Young Goan violinist Stefi Cruz has just done Child’s Play India Foundation and indeed her country proud by representing us, playing violin in the Commonwealth Youth Orchestra last week. The Commonwealth Youth Orchestra and Choir are a creation of the Commonwealth Music Partnership, which has Queen Elizabeth II as Diamond Jubilee Patron, and Maestro Zubin Mehta as Music Patron. The orchestra and choir gave three concert performances in the Royal Concert Hall Glasgow, and St. James’s Palace and the Commonwealth Secretariat, Marlborough House, London as part of the build-up to the Commonwealth Games Glasgow 2014.
It is significant that a meeting of nations and people, whether for sport or for anything else, should also be marked by performances by an instrumental and choral ensemble. The orchestra and choir can be viewed as a microcosm of society, and indeed in the wider sense, of the ‘society’ or ‘community’ of nations.
This belief has been the motivation of José Antonio Abreu, founder in 1975 of El Sistema Venezuela, the revolutionary music education programme that is now sweeping across the world. From its beginning, he has pursued the utopian dream in which an orchestra represents the ideal society, and the sooner a child is nurtured in that environment, the better for all. The Venezuelan system provides a place in an orchestra for children, no matter how poor or troubled their backgrounds, throughout the country.

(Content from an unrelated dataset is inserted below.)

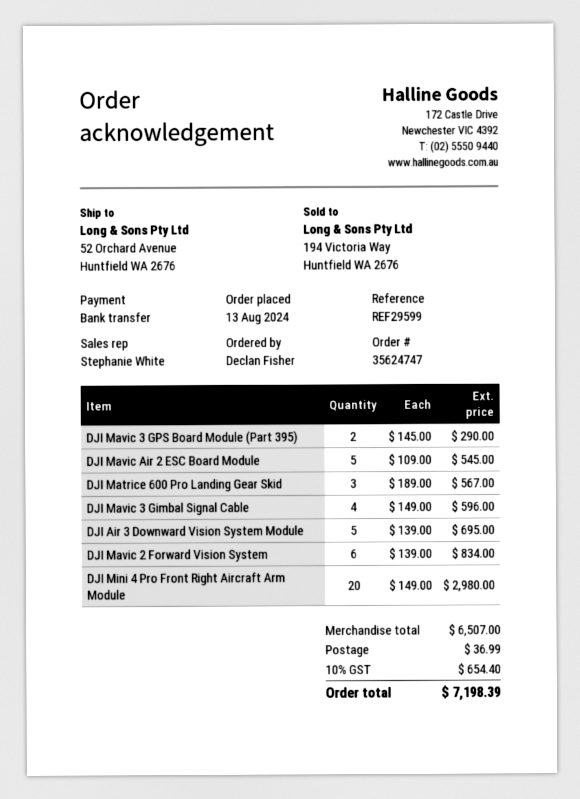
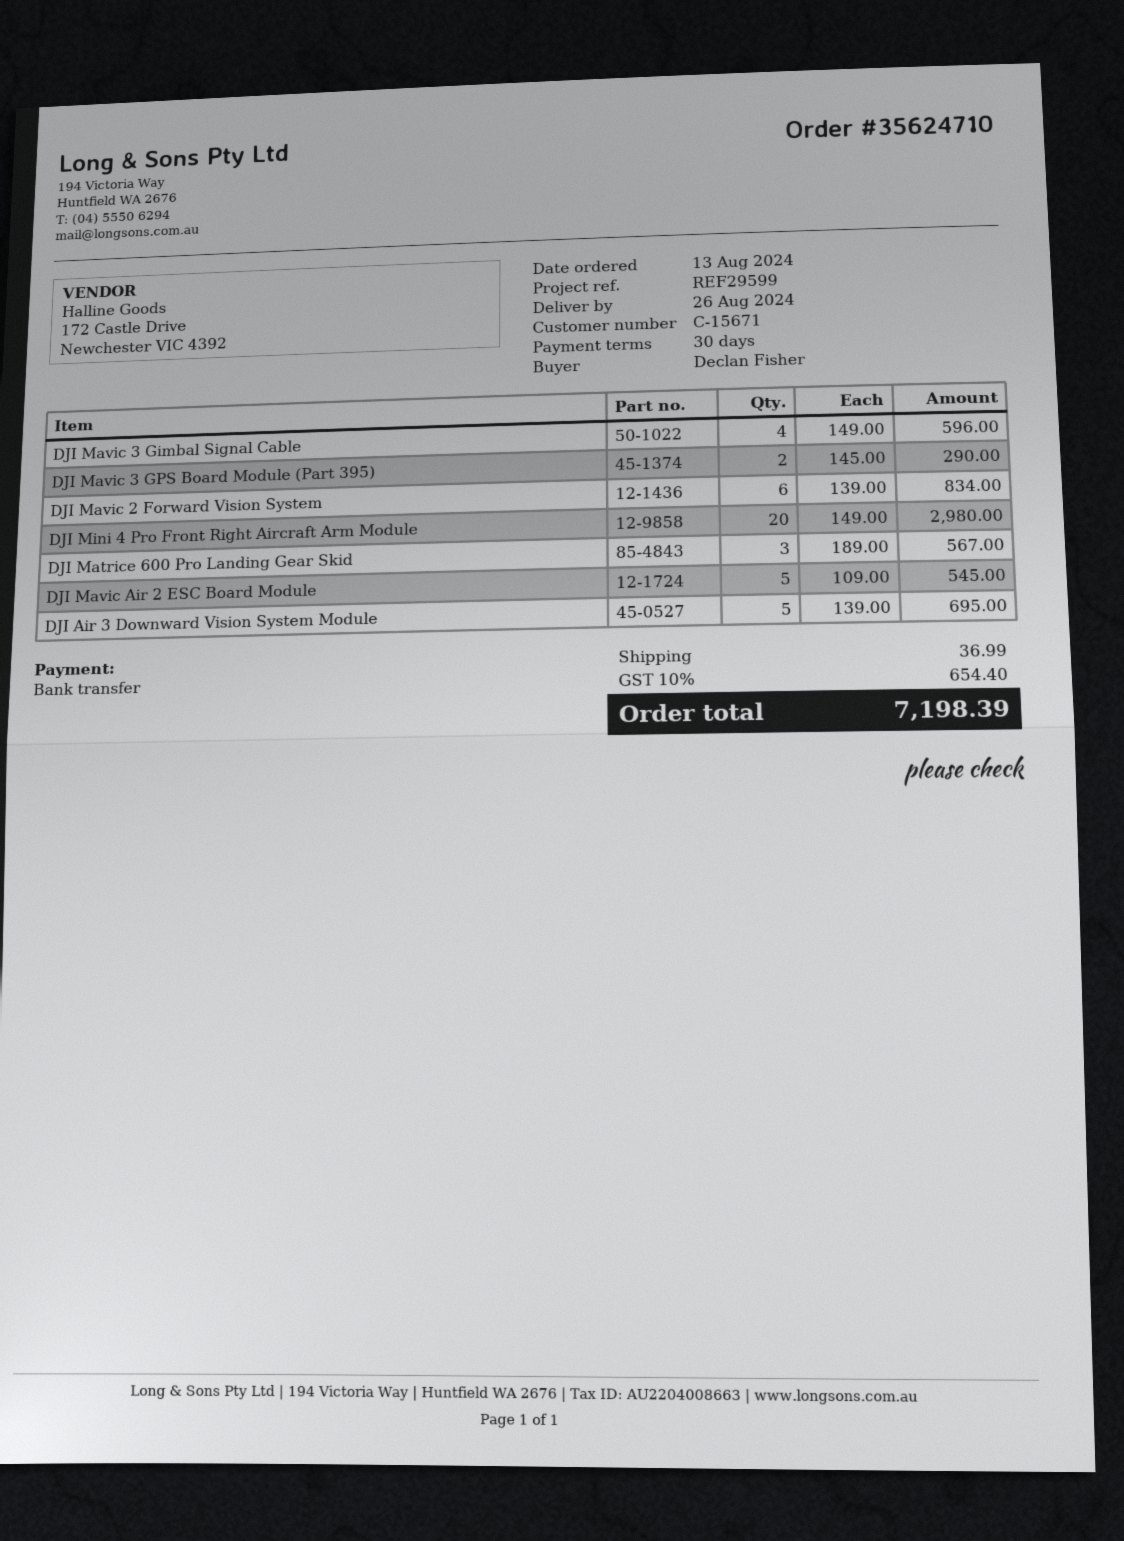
order number: 35624747 -> 35624710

In his 2007 TED Prize lecture, Abreu stated, “In its essence, the orchestra and the choir are much more than artistic structures. They are examples and schools of social life, because to sing and to play together means to intimately coexist toward perfection and excellence, following a strict discipline of organization and coordination in order to seek the harmonic interdependence of voices and instruments. That’s how they build a spirit of solidarity and fraternity among them, develop their self-esteem and foster the ethical and aesthetical values related to the music in all its senses. This is why music is immensely important in the awakening of sensibility, in the forging of values and in the training of youngsters to teach other kids.”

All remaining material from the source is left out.